Last nite I was cuddling with clipper as he ate his nite nite bone and I was thinking of the things that are so nice about him. I never really thought of him as a senior till after his brother Cody passed in sept . He will be 12 jan. 18. We got them at 7 weeks. I trust him completely. The way he lets me hold him as he eats, kiss him on the snoot while he licks a plate, or gently sucks your fingers when hand fed. Follows hand signals, knows our routine and accepts it. Always still so glad to see me each day after all these years! Happy just to lay close, offer to play catch if only for a few shorter throws. There are not many surprises now, we know each other too well! Gentle kisses. I still see that rascally pup that bounced off the back couch cushions and bowled you over at the door in his bright eyes and smile, but now is at a more relaxed pace, not in a hurry. He was not a rescue, but as said here many times, they rescued me! They are my first gsds, all worth the wonderful ride they've given me with all the ups and downs,surprises and solace. Thanks Cody and clipper! My wonderful boys!


----------



## codmaster (Aug 5, 2009)

Very very moving tribute!!!!!!!!!!



And very very true about our older dogs!


----------



## arycrest (Feb 28, 2006)

I agree, that's a beautiful tribute. I also have a soft spot in my heart for the older guys!!!


----------



## Sunflowers (Feb 17, 2012)

These senior posts always make me misty-eyed, because my toy breed dog was still a middle aged one at 10. He lived to be almost 19.
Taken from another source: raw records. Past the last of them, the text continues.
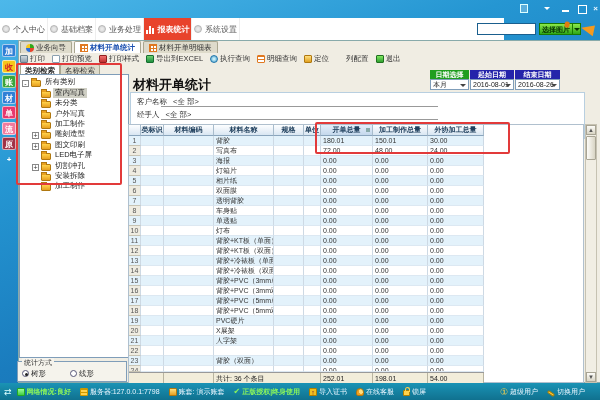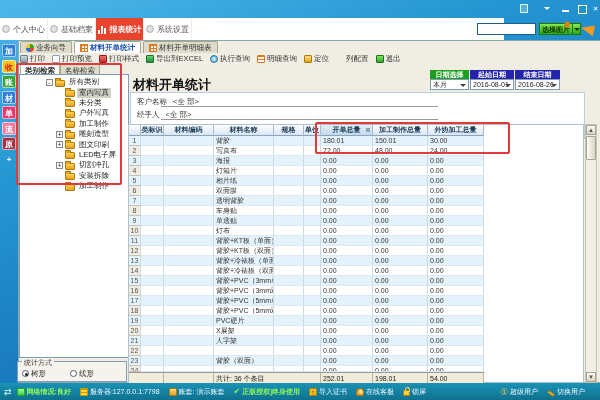--- a/index.html
+++ b/index.html
@@ -56,21 +56,21 @@
   .tico-excel{background:linear-gradient(#6fd06f,#1f8f3f);border:1px solid #156f2f;}
   .tico-search{background:radial-gradient(circle at 3px 3px,#dff,#49c);border:1px solid #27a;border-radius:50%;}
   .tico-detail{background:#fff;border:1px solid #e07820;background-image:linear-gradient(#e07820 1px,transparent 1px);background-size:3px 3px;}
   .tico-locate{background:linear-gradient(#ffe080,#e0a020);border:1px solid #b07810;}
   .tico-exit{background:linear-gradient(#80e860,#30a030);border:1px solid #207020;}
   
   .lp-tabs{position:absolute;left:20px;top:64px;display:flex;}
   .lp-tab{font-size:7.5px;color:#333;padding:1px 4px;background:#dedbcb;border:1px solid #a9a68f;border-radius:2px 2px 0 0;}
   .lp-tab.active{background:#fff;border-bottom:1px solid #fff;font-weight:bold;}
   .tree{position:absolute;left:19px;top:74px;width:110px;height:284px;background:#fff;border:1px solid #7f9db9;font-size:7.5px;color:#222;padding-top:2px;overflow:hidden;}
-  .trow{display:flex;align-items:center;height:10.4px;padding-left:10px;white-space:nowrap;margin-left:16px;}
+  .trow{display:flex;align-items:flex-end;height:10.4px;padding-left:2px;white-space:nowrap;}
   .trow .lbl{padding:0 2px;}
   .trow.sel .lbl{background:#cfcfc4;}
   .tind{width:10px;flex:none;}
   .exp{width:7px;height:7px;flex:none;border:1px solid #888;background:#fff;color:#333;font-size:7px;line-height:5px;text-align:center;margin-right:2px;}
   .folder{width:10px;height:7px;flex:none;background:linear-gradient(#ffd24a,#e8a020);border:1px solid #b07810;border-radius:1px;position:relative;margin-right:2px;margin-top:2px;}
   .folder::before{content:'';position:absolute;top:-3px;left:-1px;width:4px;height:2px;background:#e8a020;border:1px solid #b07810;border-bottom:none;}
   .statsbox{position:absolute;left:17px;top:361px;width:110px;height:21px;border:1px solid #7f9db9;background:#f5f3ec;}
   .statsbox .cap{position:absolute;left:4px;top:-4px;background:#f5f3ec;font-size:7px;color:#333;padding:0 2px;}
   .radio-row{position:absolute;left:4px;top:7px;display:flex;gap:24px;font-size:7.5px;color:#333;align-items:center;}
   .rad{width:7px;height:7px;border:1px solid #557;border-radius:50%;background:#fff;margin-right:2px;position:relative;display:inline-block;vertical-align:-1px;}
@@ -137,20 +137,24 @@
 
   <div class="navbar">
       <div class="nav-tab">
         <span class="ico-circle"></span>
         <span>个人中心</span>
       </div>
       <div class="nav-tab">
         <span class="ico-circle"></span>
         <span>基础档案</span>
       </div>
+      <div class="nav-tab">
+        <span class="ico-circle"></span>
+        <span>业务处理</span>
+      </div>
       <div class="nav-tab active">
         <span class="ico-chart"></span>
         <span>报表统计</span>
       </div>
       <div class="nav-tab">
         <span class="ico-circle"></span>
         <span>系统设置</span>
       </div>
     </div>
   <input class="img-input" value="" style="">

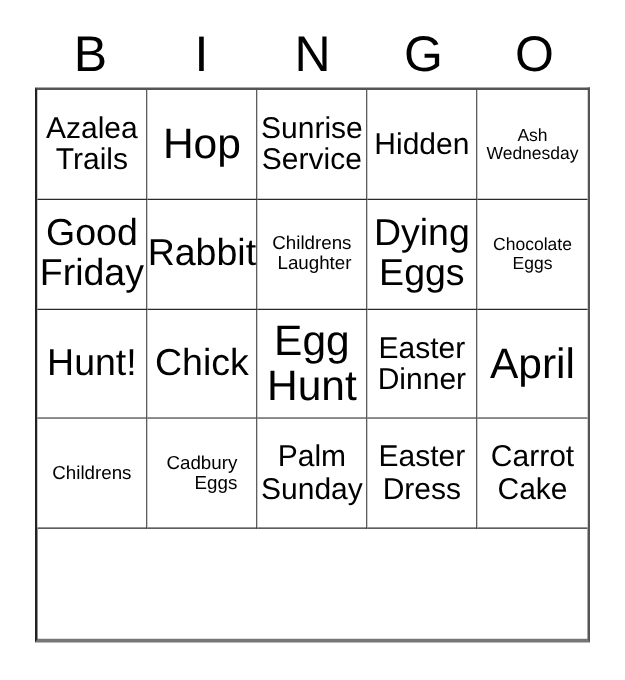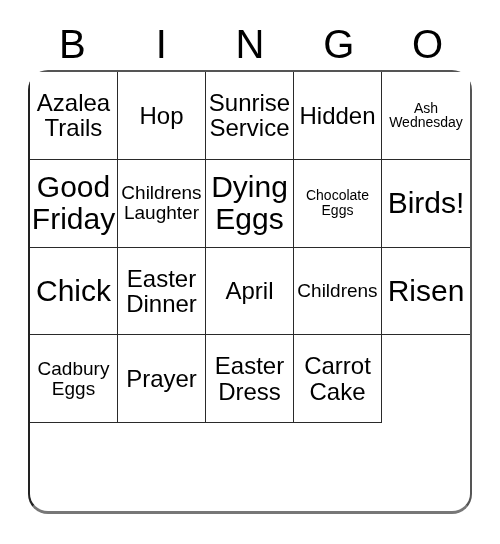--- a/index.html
+++ b/index.html
@@ -48,21 +48,20 @@
     height: 444px;
     display: grid;
     grid-template-columns: repeat(5, 1fr);
     grid-template-rows: repeat(5, 1fr);
     border-top: 2px solid #555555;
     border-left: 2px solid #222222;
     border-right: 2px solid #555555;
     border-bottom: 3px solid #777777;
     box-sizing: border-box;
     background: #ffffff;
-    border-radius: 20px;
   }
   .cell {
     border-right: 1px solid #2a2a2a;
     border-bottom: 1px solid #2a2a2a;
     box-sizing: border-box;
     display: flex;
     align-items: center;
     justify-content: center;
     text-align: center;
     padding: 1px 2px;
@@ -72,24 +71,24 @@
   .cell:nth-child(5n) { border-right: none; }
   .cell:nth-child(n+21) { border-bottom: none; }
   .cell-text {
     display: block;
     line-height: 1.06;
     white-space: pre-line;
     font-weight: 400;
     color: #000000;
   }
   
-  .sz-xl   { font-size: 24px; }
+  .sz-xl   { font-size: 34px; }
   .sz-lg   { font-size: 30px; }
   .sz-md   { font-size: 24px; }
-  .sz-sm   { font-size: 19px; }
+  .sz-sm   { font-size: 15px; text-align: right; }
   .sz-xs   { font-size: 14px; text-align: center; }
 </style>
 </head>
 <body>
 
 <div id="card">
 
   <div id="header-row">
       <div class="header-letter">B</div>
       <div class="header-letter">I</div>
@@ -115,56 +114,61 @@
       </div>
       <div class="cell">
         <span class="cell-text sz-xs">Ash
 Wednesday</span>
       </div>
       <div class="cell">
         <span class="cell-text sz-lg">Good
 Friday</span>
       </div>
       <div class="cell">
+        <span class="cell-text sz-lg">Rabbit</span>
+      </div>
+      <div class="cell">
         <span class="cell-text sz-sm">Childrens
 Laughter</span>
       </div>
       <div class="cell">
         <span class="cell-text sz-lg">Dying
 Eggs</span>
       </div>
       <div class="cell">
         <span class="cell-text sz-xs">Chocolate
 Eggs</span>
       </div>
       <div class="cell">
-        <span class="cell-text sz-lg">Birds!</span>
+        <span class="cell-text sz-lg">Hunt!</span>
       </div>
       <div class="cell">
         <span class="cell-text sz-lg">Chick</span>
+      </div>
+      <div class="cell">
+        <span class="cell-text sz-xl">Egg
+Hunt</span>
       </div>
       <div class="cell">
         <span class="cell-text sz-md">Easter
 Dinner</span>
       </div>
       <div class="cell">
         <span class="cell-text sz-xl">April</span>
       </div>
       <div class="cell">
         <span class="cell-text sz-sm">Childrens</span>
       </div>
       <div class="cell">
-        <span class="cell-text sz-lg">Risen</span>
-      </div>
-      <div class="cell">
         <span class="cell-text sz-sm">Cadbury
 Eggs</span>
       </div>
       <div class="cell">
-        <span class="cell-text sz-md">Prayer</span>
+        <span class="cell-text sz-md">Palm
+Sunday</span>
       </div>
       <div class="cell">
         <span class="cell-text sz-md">Easter
 Dress</span>
       </div>
       <div class="cell">
         <span class="cell-text sz-md">Carrot
 Cake</span>
       </div>
     </div>

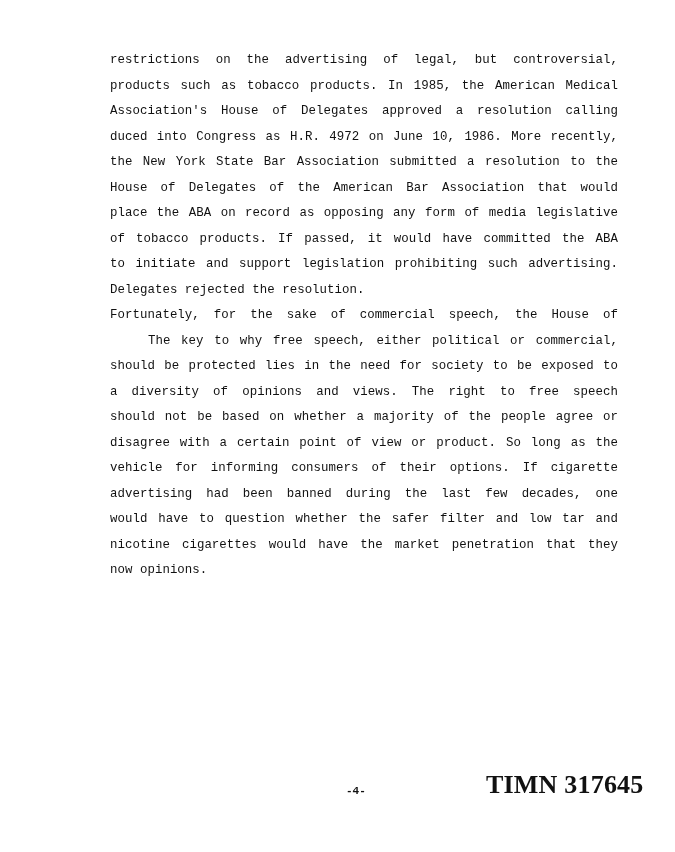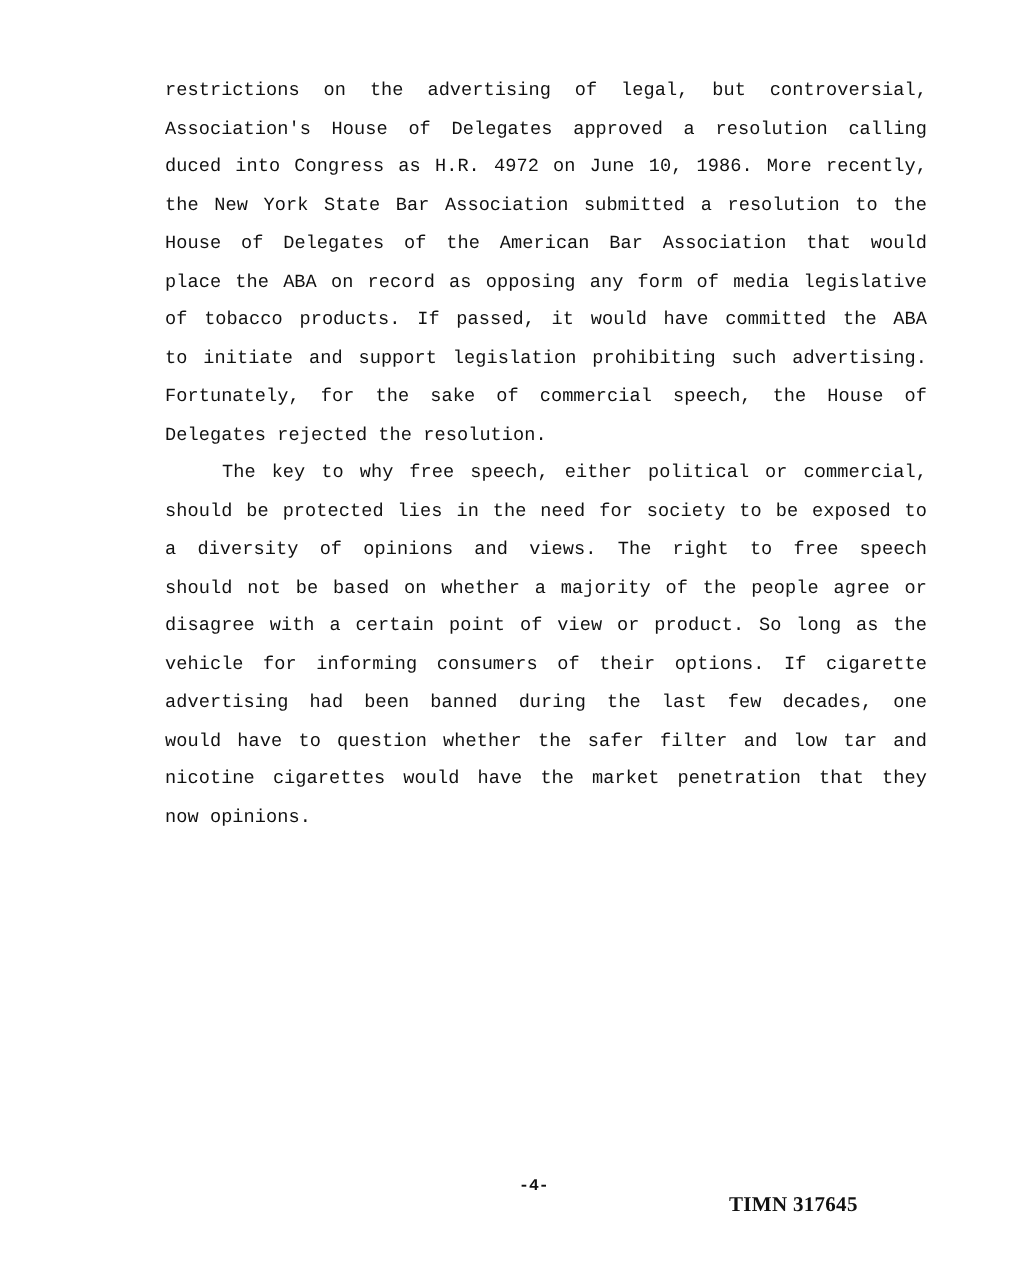--- a/index.html
+++ b/index.html
@@ -50,42 +50,42 @@
       top: 785px;
       font-family: "Liberation Mono", "DejaVu Sans Mono", monospace;
       font-size: 11px;
       font-weight: bold;
     }
     .bates {
       position: absolute;
       left: 486px;
       top: 770px;
       font-family: "Liberation Serif", "DejaVu Serif", serif;
-      font-size: 14px;
+      font-size: 26px;
       font-weight: bold;
       letter-spacing: 0.2px;
-      margin-top: 26px;
     }
   </style>
 </head>
 <body>
 
 <div class="page">
   <div class="body-text">
     <div>
       <div class="line">restrictions on the advertising of legal, but controversial,</div>
+      <div class="line">products such as tobacco products. In 1985, the American Medical</div>
       <div class="line">Association's House of Delegates approved a resolution calling</div>
       <div class="line">duced into Congress as H.R. 4972 on June 10, 1986. More recently,</div>
       <div class="line">the New York State Bar Association submitted a resolution to the</div>
       <div class="line">House of Delegates of the American Bar Association that would</div>
       <div class="line">place the ABA on record as opposing any form of media legislative</div>
       <div class="line">of tobacco products. If passed, it would have committed the ABA</div>
       <div class="line">to initiate and support legislation prohibiting such advertising.</div>
+      <div class="line last">Delegates rejected the resolution.</div>
       <div class="line">Fortunately, for the sake of commercial speech, the House of</div>
-      <div class="line last">Delegates rejected the resolution.</div>
     </div>
     <div>
       <div class="line indent">The key to why free speech, either political or commercial,</div>
       <div class="line">should be protected lies in the need for society to be exposed to</div>
       <div class="line">a diversity of opinions and views. The right to free speech</div>
       <div class="line">should not be based on whether a majority of the people agree or</div>
       <div class="line">disagree with a certain point of view or product. So long as the</div>
       <div class="line">vehicle for informing consumers of their options. If cigarette</div>
       <div class="line">advertising had been banned during the last few decades, one</div>
       <div class="line">would have to question whether the safer filter and low tar and</div>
GSDs are so slow to mature, and they have so very few years on this earth. 

I truly believe they are angels who only are here for a short time, because they are too good for our world.

Love to your senior.


----------



## Daisy&Lucky's Mom (Apr 24, 2011)

I totally understand. Lucky is around 11 and I just realized I typed his gotcha year wrong it will bge 10 years this Feb. Lucky and Daisy together were the dynamic duo. Always together and always there for us. Last night after my husband and I came back from dinner Lucky curled up next to me on our love seat and nodded off. Having our two from a pup and an adolescent dog to see the growth and maturity as well as the aging is truly bittersweet. Lucky spent most of today and yesterday outside in the snow playing soccer and fetch but he and Daisy used to snowplow our yard together . I can see he misses her. He's never been alone before. I so want it to be ok for him.I know Ive been blessed.Lucky and Daisy both were a gift and as seniors the depth of the gift can really be seen.


----------



## Stevenzachsmom (Mar 3, 2008)

Senior GSDs are like fine wine. They get better with age. Sadly, seems just when they reach perfection, we lose them. SIGH!


----------